Chad Sowash: I think it's interesting and I'm going to hit with a different angle. I think Google's gonna do a damn good job, much better than we've seen in the past, especially around user experience. But remember, remember that Indeed is now playing ball with Google for jobs. So won't this just turn into another Indeed buying up more inventory like they did with Google PPC. Most niche job site players, they're not sophisticated enough to pull together great SEO, SEM. And now Google for job ads Indeed is, right. Agencies, this is where recruitment marketing firms should step in and fill the void, not just for their employer brands, but for niche job site players as well. It's low hanging fruit, especially in connecting user behavior with retargeting campaigns. That's what you will see from a lot of these job boards who want to really juice up their traffic.

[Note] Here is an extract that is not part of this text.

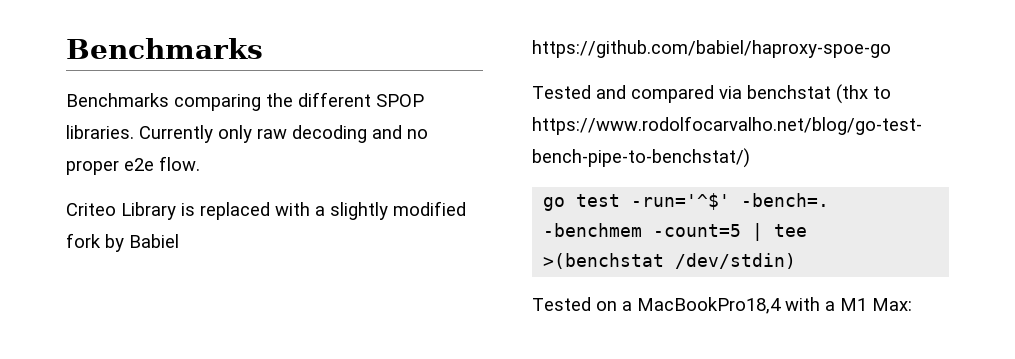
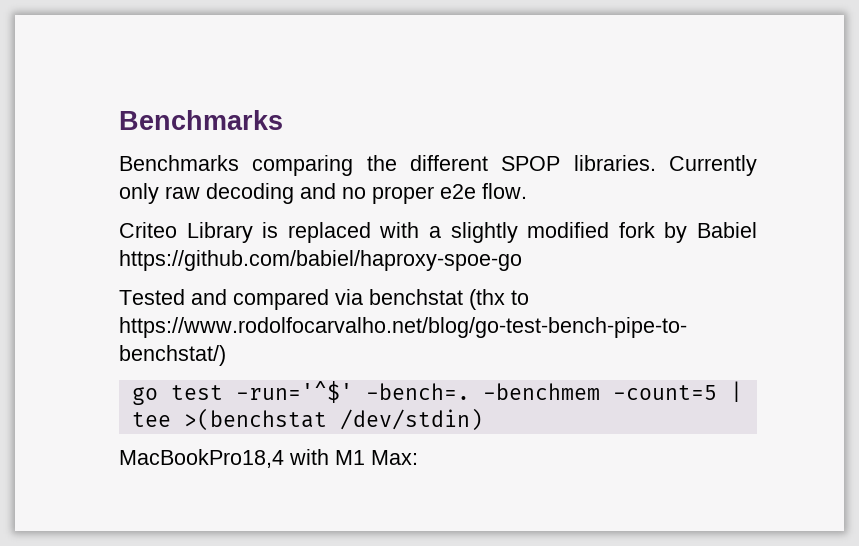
- Tested on a MacBookPro18,4 with a M1 Max:
+ MacBookPro18,4 with M1 Max:

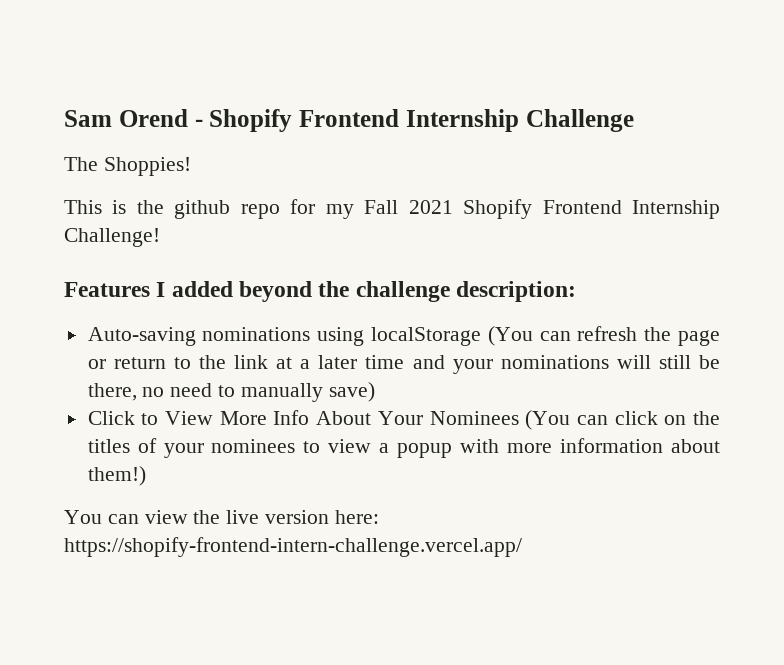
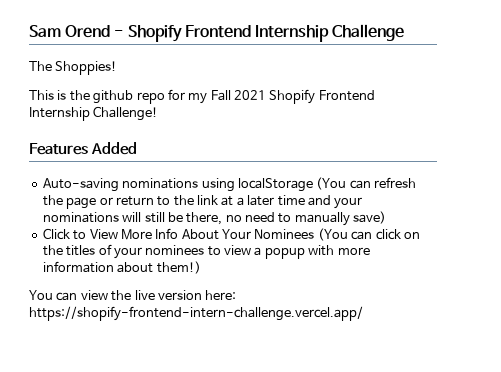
- Features I added beyond the challenge description:
+ Features Added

Chad Sowash: Here's a big European, "Aha", moment. European job sites have held their ground amazingly against Indeed. Indeed doesn't have great penetration into most of their countries because their local brands stand strong. But what other brands stand strong? Google and Indeed could easily sway loyal locals their way through outspending European brands on Google. Indeed can hop in. And that is where a lot of the job searches is actually starting. So it's a, "trust by association", and Google could be Indeed's trojan horse into Europe. Now, beyond Europe, Indeed is only one site, right? And I've had, actually, discussions, and people have talked about, "Well, they're just one site and Google for Job wants... They want diversity." Well, here's diversity for you, kids.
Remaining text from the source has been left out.